In a multiprocessor system, to ensure coherence of cached data while allowing every processor to manipulate data in its private L1 cache, hardware already implements a multi-reader, single-writer locking protocol for each individual cache line, dubbed “cache coherence protocol”. We use MSI as an example. When a cache line is to be read by the cache controller, the controller sends a load-shared message to either the bus or the directory. The controller will be granted the permission to read through one of the following paths: (1) There are no sharing processors. The requestor will be granted “S” state. (2) There are several sharing processors in “S” state. The requestor will also be granted “S” state. (3) There is exactly one processor that has the cache line in the exclusive “M” state. In this case, the write permission will first be revoked by the coherence protocol, and then the requestor is granted “S” state (and will receive the dirty cache line via a cache-to-cache transfer). A similar process will be followed if the requesting controller is to write into the cache line. Instead of granting an “S” state, the protocol revokes all other cache lines regardless of their state, and then grants “M” state to the requestor. Note that the protocol described here is not optimal. For instance, converting an “M” state to “S” after a write-back and graning “S” to the requestor of read permission could be more efficient. We deliberately avoid write-backs in the discussion, because under the context of HTM, write-backs usually require some indirection mechanism which is out of the scope of discussion.

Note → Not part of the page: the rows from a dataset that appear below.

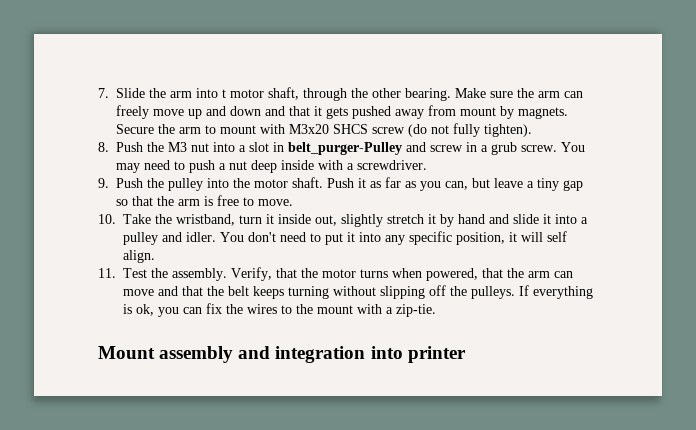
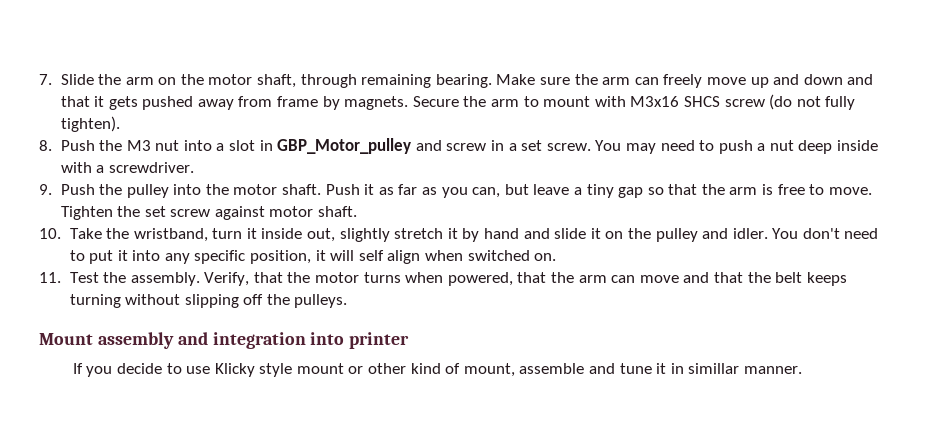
- 7. Slide the arm into t motor shaft, through the other bearing.
+ 7. Slide the arm on the motor shaft, through remaining bearing.
- Make sure the arm can freely move up and down and that it gets pushed away from mount by magnets.
+ Make sure the arm can freely move up and down and that it gets pushed away from frame by magnets.
- Secure the arm to mount with M3x20 SHCS screw (do not fully tighten).
+ Secure the arm to mount with M3x16 SHCS screw (do not fully tighten).
- 8. Push the M3 nut into a slot in belt_purger-Pulley and screw in a grub screw.
+ 8. Push the M3 nut into a slot in GBP_Motor_pulley and screw in a set screw.
+ Tighten the set screw against motor shaft.
- 10. Take the wristband, turn it inside out, slightly stretch it by hand and slide it into a pulley and idler.
+ 10. Take the wristband, turn it inside out, slightly stretch it by hand and slide it on the pulley and idler.
- You don't need to put it into any specific position, it will self align.
+ You don't need to put it into any specific position, it will self align when switched on.
- If everything is ok, you can fix the wires to the mount with a zip-tie.
+ If you decide to use Klicky style mount or other kind of mount, assemble and tune it in simillar manner.

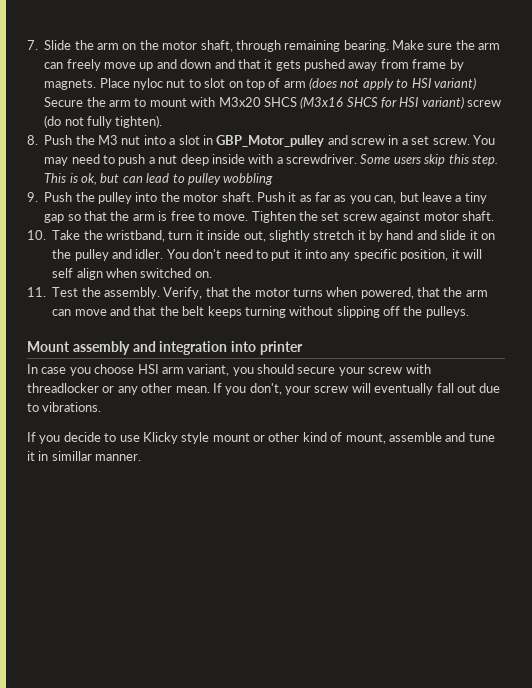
- Secure the arm to mount with M3x16 SHCS screw (do not fully tighten).
+ Place nyloc nut to slot on top of arm (does not apply to HSI variant) Secure the arm to mount with M3x20 SHCS (M3x16 SHCS for HSI variant) screw (do not fully tighten).
+ Some users skip this step. This is ok, but can lead to pulley wobbling
+ In case you choose HSI arm variant, you should secure your screw with threadlocker or any other mean. If you don't, your screw will eventually fall out due to vibrations.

If we treat transactional “S” state as holding a read lock on a cache line, and transactional “M” state as holding an exclusive write lock (“transactional” implies an extra bit is needed to represent that the line is part of an active transaction), then the MSI protocol is exactly a hardware implementation of preemptive reader/writer locking. Compared with software reader/writer locking, instead of the requestor of a conflicting lock mode waiting for the current owner to release the lock, which may incur deadlock and will waste cycles, the hardware choose not to wait, but just to cooperatively preempt. Here the word “cooperatively” means the current owner of the lock is aware of the preemption via the cache coherence message. As we shall see later, the cooperative nature of hardware preemption helps in designing an efficient protocol.

Two Phase Locking

As preemptive reader/writer locking is already implemented on the heardware level via cache coherence, two phase locking (2PL) seems to be the low hanging fruit. Indeed, what 2PL requires is simple: (s1) All read/write operations to data items should be protected by locks of the corresponding mode; (s2) No locks shall be released before the last acquire of a lock, thus dividing the entire execution into a grow phase, where locks are only acquired, and a shrink phase, where locks are only released. It is also correct to make (s2) more restrictive: (s2’) Locks are acquired as we access data items, but no locks shall be released before the final commit point. (s1)(s2) is the general form of 2PL, granting the full scheduling power of the 2PL family, while (s1)(s2’) is called strong strict 2PL, or SS2PL. There is actually a midpoint, (s2’’) Locks are acquired as we access data items, and no writer locks shall be released before final commit point. Reader locks shall not be released before the last lock acquire as in 2PL. (s1)(s2’’) is called strict 2PL, or S2PL.

Translating the above 2PL principle into hardware terminologies, we obtain the following for hardware transactions: (h1) All transactional load/store instructions must use cache coherence protocol to obtain permission to the cache line under the corresponding state; (h2) Before acquiring the last cache line used by the transaction, no transactional cache line shall be evicted by the cache controller, either because of capacity/conflict misses, or because some other processors intend to invalidate the line. This seems to be only a trivial improvement over the existing cache coherence protocol, and the correctness is straightforward, as (h1)(h2) can be mapped to (s1)(s2). One of the gratest advantages of this simple design is the fact that cache coherence remains unchanged, and in practice, hardware manufacturers are reluctant to revise the coherence protocol.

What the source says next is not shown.